Hysteresis in IV curves induced by the Wien effect and controlled by ion concentration propagation was reported previously^59,60. In this case, the hysteresis occurs due to ion depletion at the bipolar membrane junction, leading to extremely high electric fields (∼10⁷ V.cm⁻¹) which emerge after salt depletion under modest voltage bias^59,60. In contrast, our system operates under electric fields ∼10³ V.cm⁻¹, and within the stable water activity range. Additionally, control experiments using pure water (without added salt) resulted in a pure capacitive IV curve without any memory or hydrolysis effects. This confirms our interpretation that the reason behind the current Wien effect under high confinement is polyelectrolyte Wien effect driven by ion dissociation rather than water splitting. Other concurrent mechanisms, such as ionic Coulomb blockade⁶¹, surface charge ionic blockade⁶², or hydrophobic gating²⁷, can likely be ruled out as our experimental conditions differ significantly from those under which these effects have been observed. The nanoscale confinement and the simultaneous potential application during characterization in the liquid state pose technical challenges for experimental identification of Bjerrum pairs/polyelectrolyte transformations. Additionally, we demonstrated that M3 and M4 effects occur in both hBN and MoS₂ devices, and can be switched in the same channel by adjusting salt concentration and pH (Fig. S15).

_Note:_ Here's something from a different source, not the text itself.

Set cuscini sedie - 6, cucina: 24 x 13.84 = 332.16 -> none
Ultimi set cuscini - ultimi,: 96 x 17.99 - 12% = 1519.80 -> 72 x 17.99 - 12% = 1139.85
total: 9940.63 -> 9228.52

Impact of nanochannel height on memristive behavior and confinement-dependent phenomena

The height of the nanochannel is fundamental to achieving 2D confinement⁶³ and has a significant effect on all the memory styles and their existence. All thick nanochannels (>10 nm) exhibited very small pinched loop tending to an ohmic behavior (Supplementary Figs. 18–19, 21). For Type I self-crossing memristors (M1 and M3), this phenomenon can be attributed to the absence of intrachannel resistance limitation, which is essential for observing different conductance states and current rectification. In the case of Wien memristors, while simulations⁵⁷ suggested that Bjerrum pairs, and consequently M4 memristors, should only exist under confinement conditions of up to 2 nm, the experimental observations extended their presence to channels as wide as 10 nm. This discrepancy may be due to the formation of Bjerrum pairs in the water layers adjacent to the channel walls. The reduced dielectric constant in these water layers could facilitate this pairing near the walls^60,64,65.

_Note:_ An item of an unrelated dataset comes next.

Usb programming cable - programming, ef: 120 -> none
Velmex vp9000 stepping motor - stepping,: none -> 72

The M2 saturation memristor showed non non-negligible loop area for thick channels up to 20 nm (Supplementary Figs. 9 and 21). This behavior relates to its underlying mechanism, which involves external polarization. Specifically, the depletion zone at the nanochannel entry persists, particularly at low ionic concentrations (C < 100 mM). At higher concentrations (C > 1 M), the pinched hysteresis diminishes and eventually disappears.

The effect of nanochannel height is also evident in the behavior of the crossing 1 memristor, which relies on SCI. This memristor is primarily observed in nanochannels with heights below 2 nm at high concentrations of Al³⁺. Notably, the effect becomes more pronounced at lower concentrations in highly confined nanochannels. The relationship between confinement and the concentration required to observe SCI has been discussed in the literature^32,66, with SCI occurring at low concentrations in highly confined nanochannels.

Temperature dependence of non-crossing memristor dynamics

To delve deeper into the mechanisms underlying the observed memristive phenomena, we analyzed the impact of temperature variation on the IV curves of non-self-crossing type II memristors (Fig. 4). Temperature fluctuations can influence memristive effects by modifying factors such as ion mobility, solvation, hydration, Debye length, and ion–surface and ion–ion interactions. In the case of the Wien memristor (M4), increasing the temperature resulted in reducing the hysteresis, eventually eliminating it at high temperatures and thus decreasing the system’s memory (Fig. 4c, d), while for the saturation memristor (M2), the opposite behavior was observed where higher temperatures intensified the hysteresis area and thus memory effect (Fig. 4a, b).

Fig. 4: Temperature effect on type II non-self-crossing memristors.

a Current–voltage curves showcasing the Wien-type memory (M4) with a hBN device (h = 2 nm, HCl 1 M). c Current–voltage curves showcasing the Saturation-type (M2) memristor with a hBN device (h = 1 nm, AlCl₃ 0.5 M). Normalized area variation vs. temperature for b saturation type (M2) and d Wien-type (M4) memristors display contrasting effects with temperature. Normalization is done by dividing the loop area by the highest value of absolute conductance (\({\left|I\right|}_{\max }/{V}_{\max }\)).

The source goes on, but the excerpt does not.